*** Opening Data ***
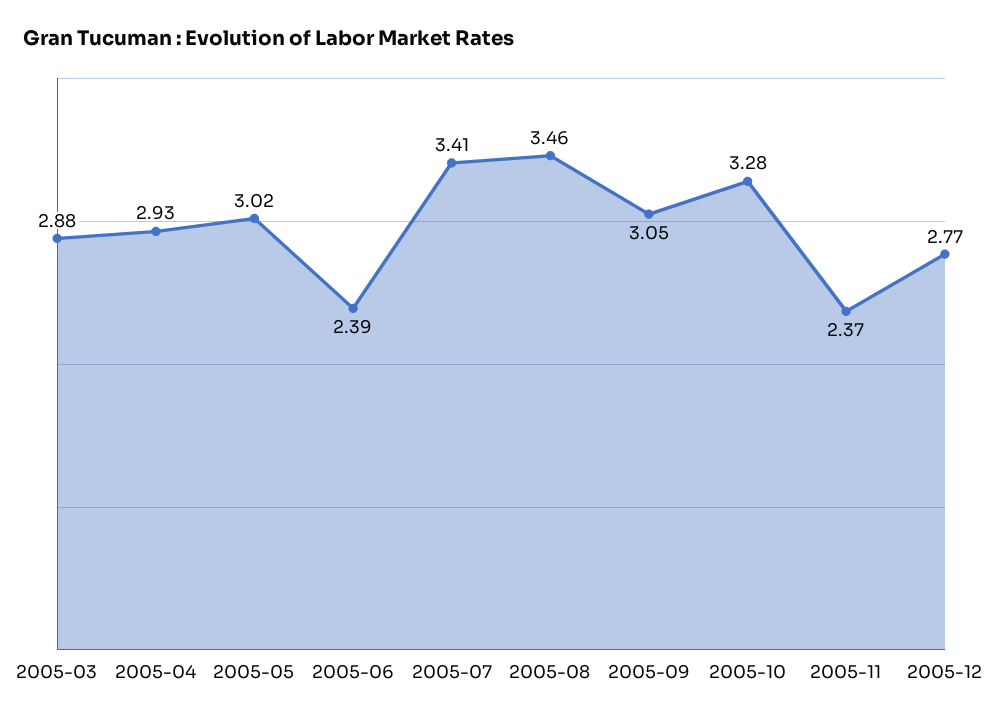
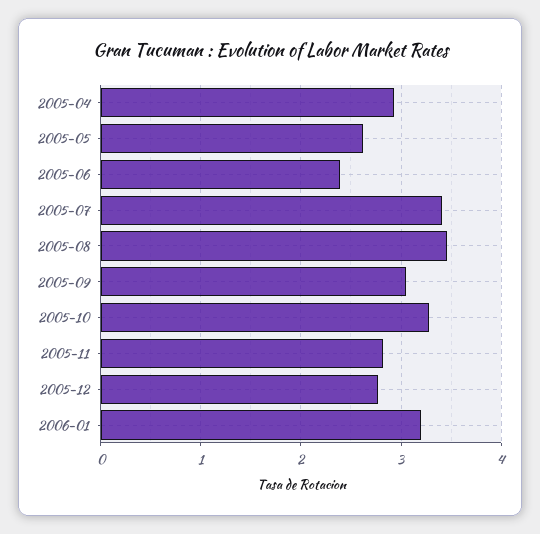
2005-03: 2.88 -> none
2005-05: 3.02 -> 2.6
2005-11: 2.37 -> 2.8
2006-01: none -> 3.2

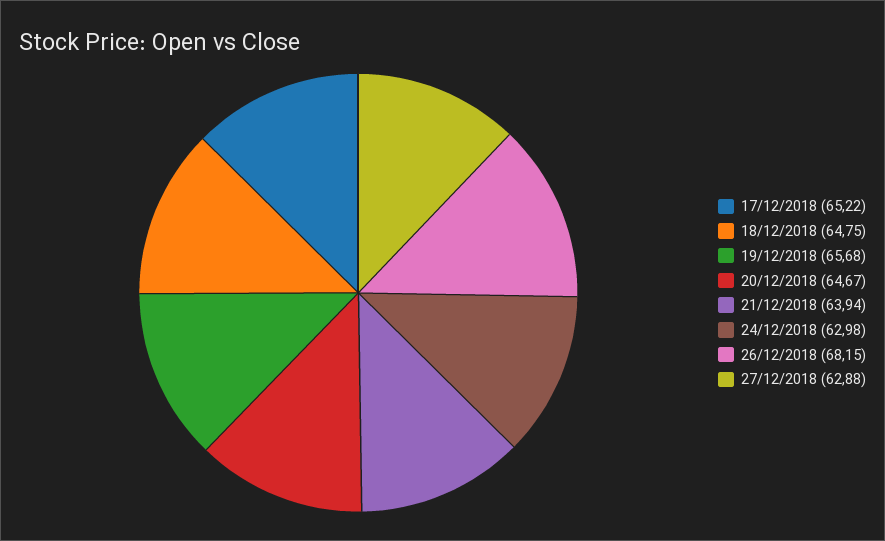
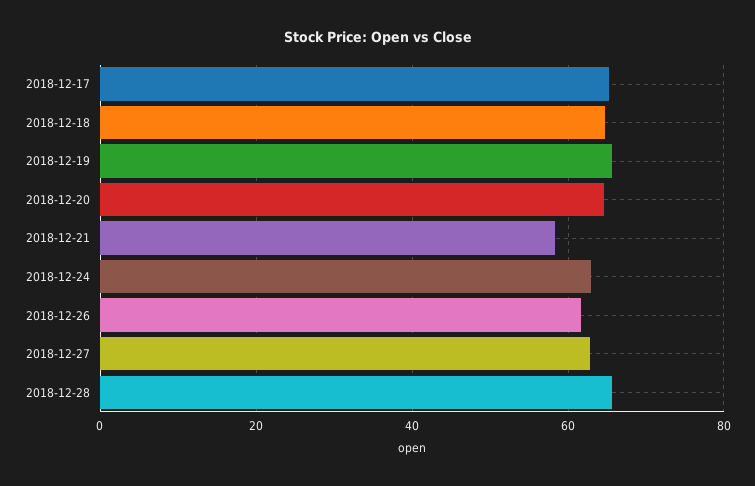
21/12/2018: 63.94 -> 58
26/12/2018: 68.15 -> 62
2018-12-28: none -> 66

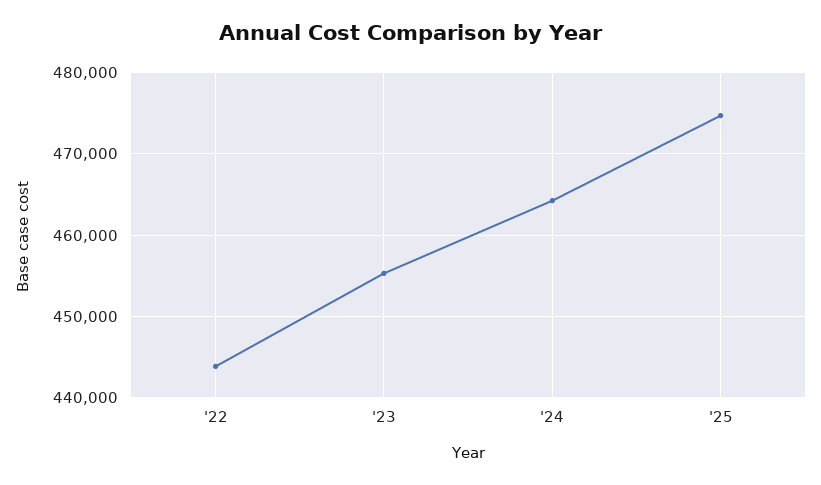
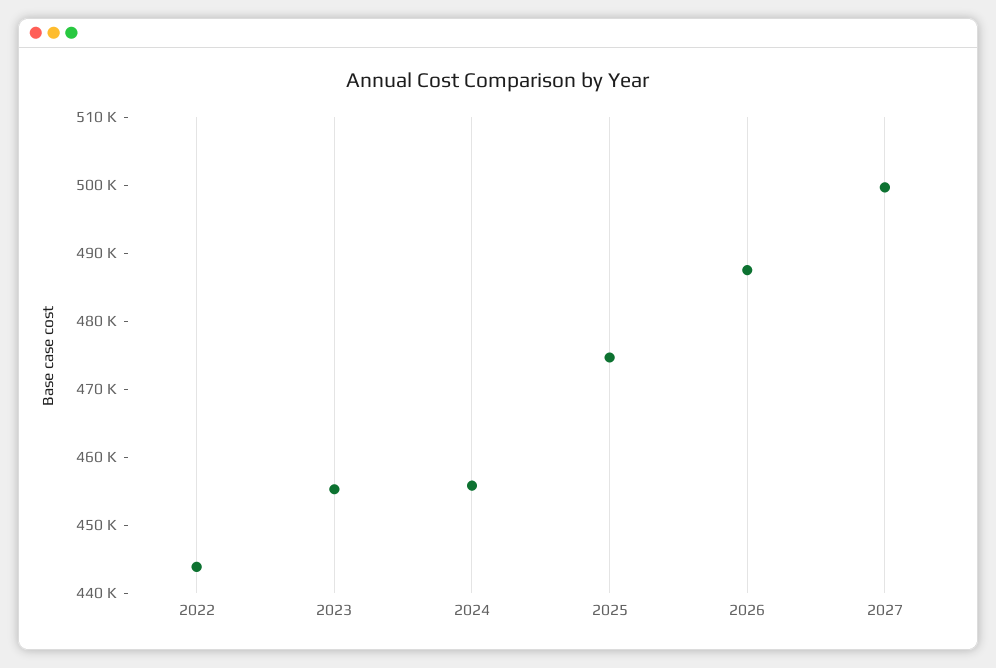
'24: 464000 -> 456000
2026: none -> 488000
2027: none -> 500000

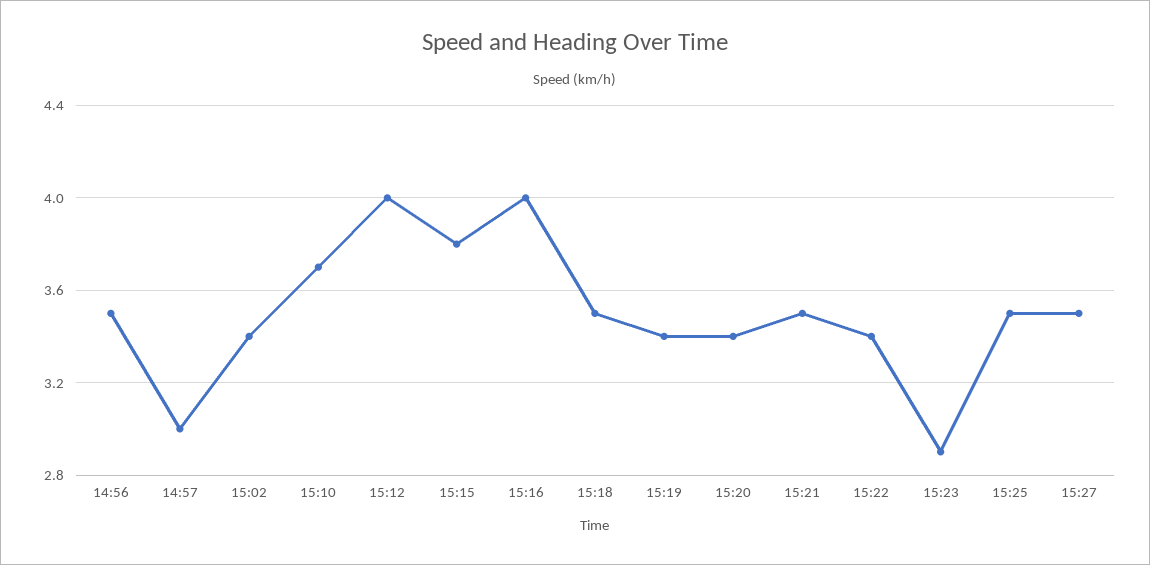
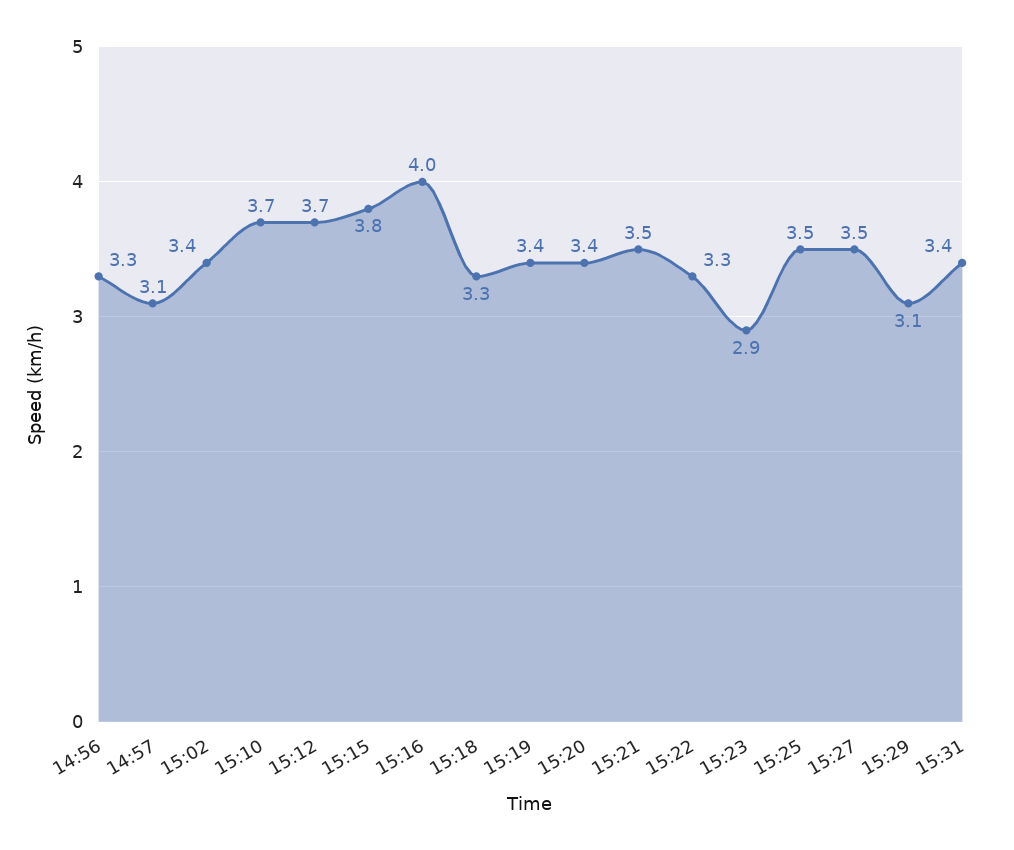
14:56: 3.5 -> 3.3
14:57: 3 -> 3.1
15:12: 4 -> 3.7
15:18: 3.5 -> 3.3
15:22: 3.4 -> 3.3
15:29: none -> 3.1
15:31: none -> 3.4

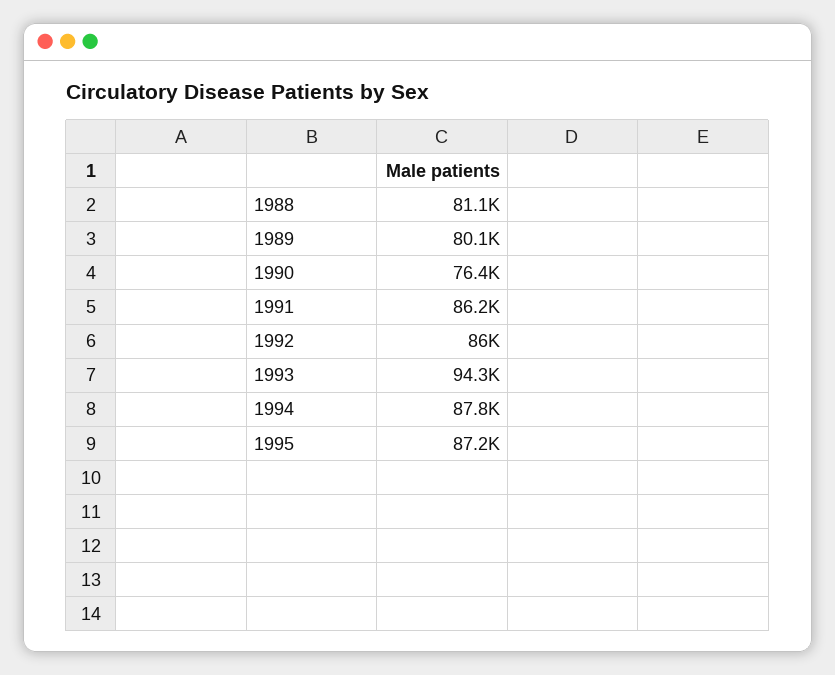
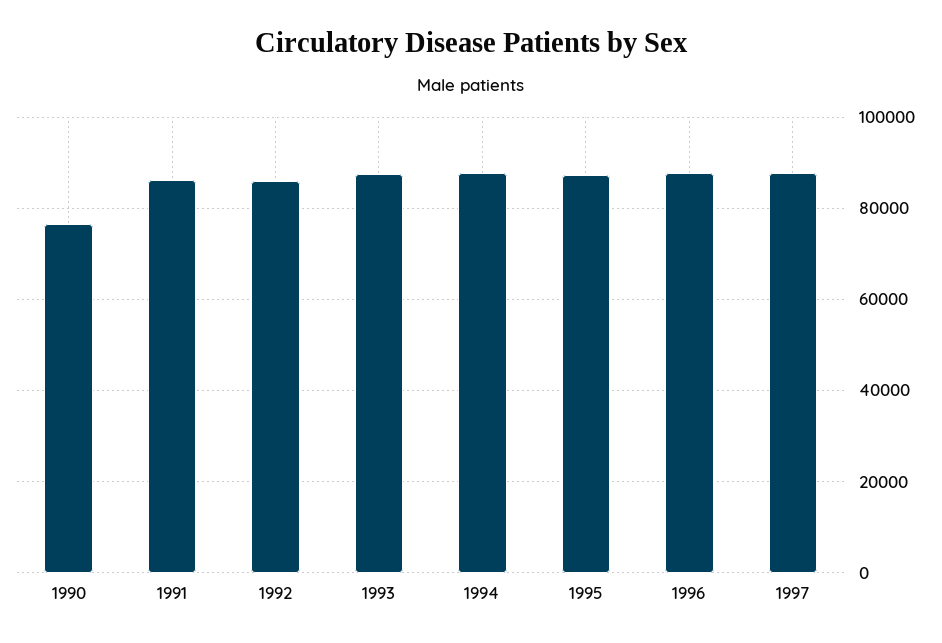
1988: 81100 -> none
1989: 80100 -> none
1993: 94300 -> 88000
1996: none -> 88000
1997: none -> 88000

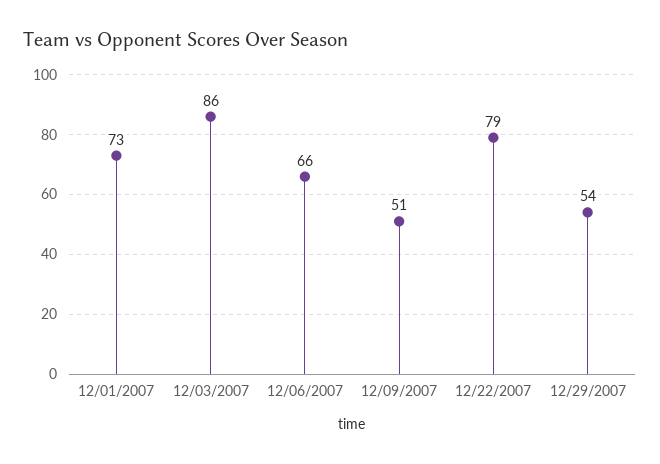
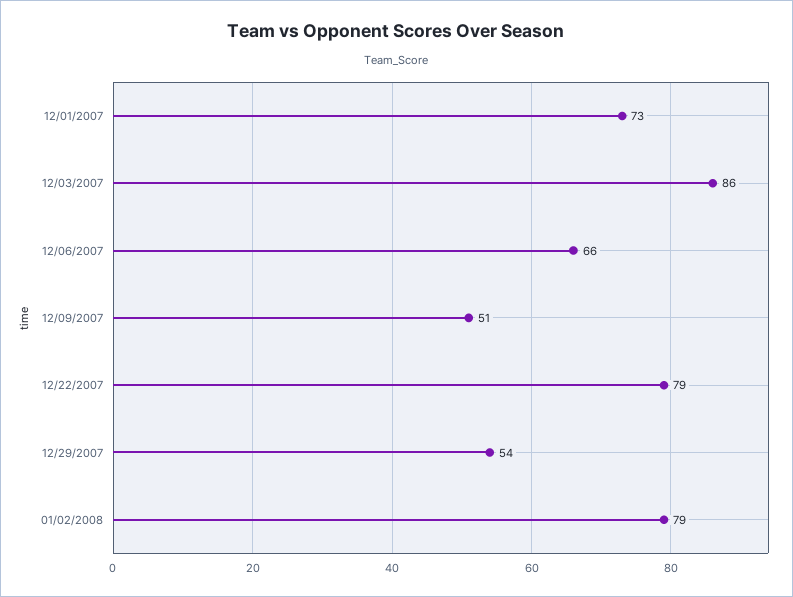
01/02/2008: none -> 79

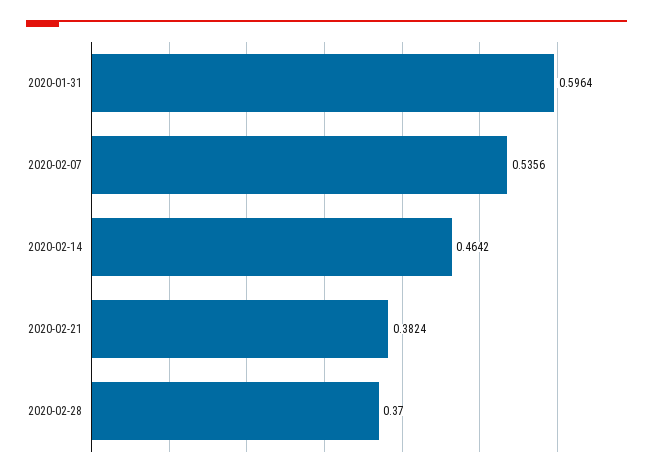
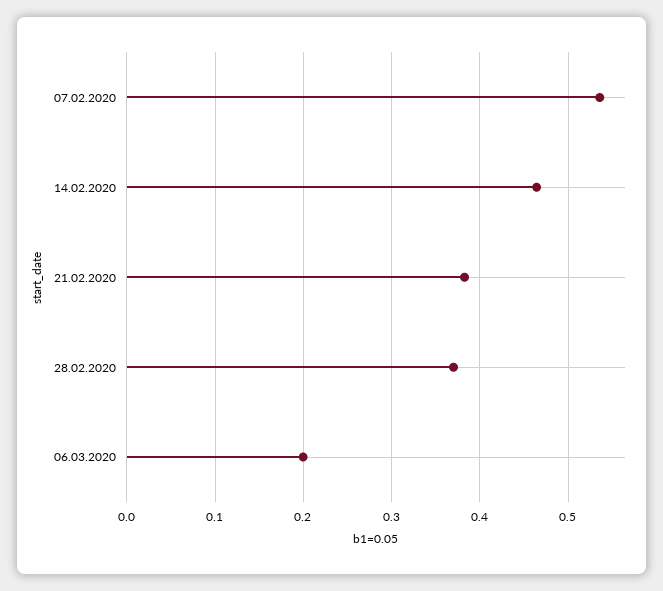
2020-01-31: 0.5964 -> none
06.03.2020: none -> 0.2

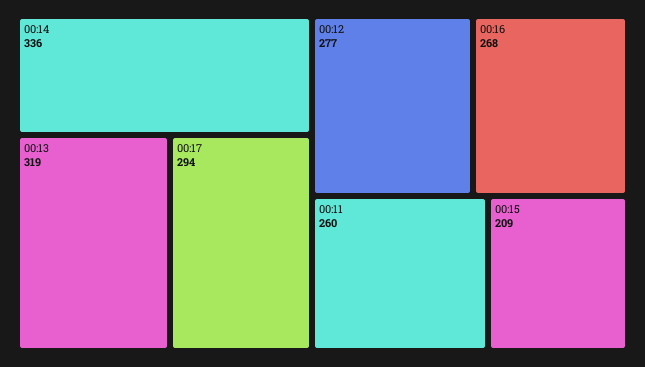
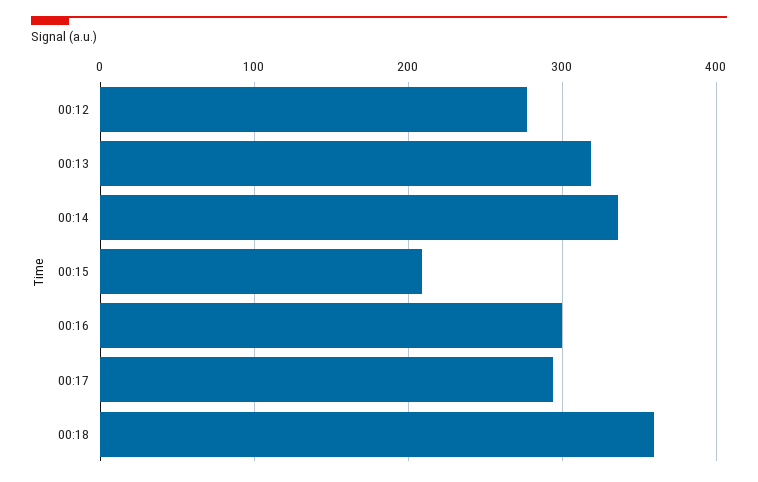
00:16: 268 -> 300
00:11: 260 -> none
00:18: none -> 360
*** Closing Data ***
- Problem requirements: Repeat exactly the lines from the one containing "464000 -> 456000" to the last line of the records above, including both, and leave out any pictures.

- The answer:
'24: 464000 -> 456000
2026: none -> 488000
2027: none -> 500000

14:56: 3.5 -> 3.3
14:57: 3 -> 3.1
15:12: 4 -> 3.7
15:18: 3.5 -> 3.3
15:22: 3.4 -> 3.3
15:29: none -> 3.1
15:31: none -> 3.4

1988: 81100 -> none
1989: 80100 -> none
1993: 94300 -> 88000
1996: none -> 88000
1997: none -> 88000

01/02/2008: none -> 79

2020-01-31: 0.5964 -> none
06.03.2020: none -> 0.2

00:16: 268 -> 300
00:11: 260 -> none
00:18: none -> 360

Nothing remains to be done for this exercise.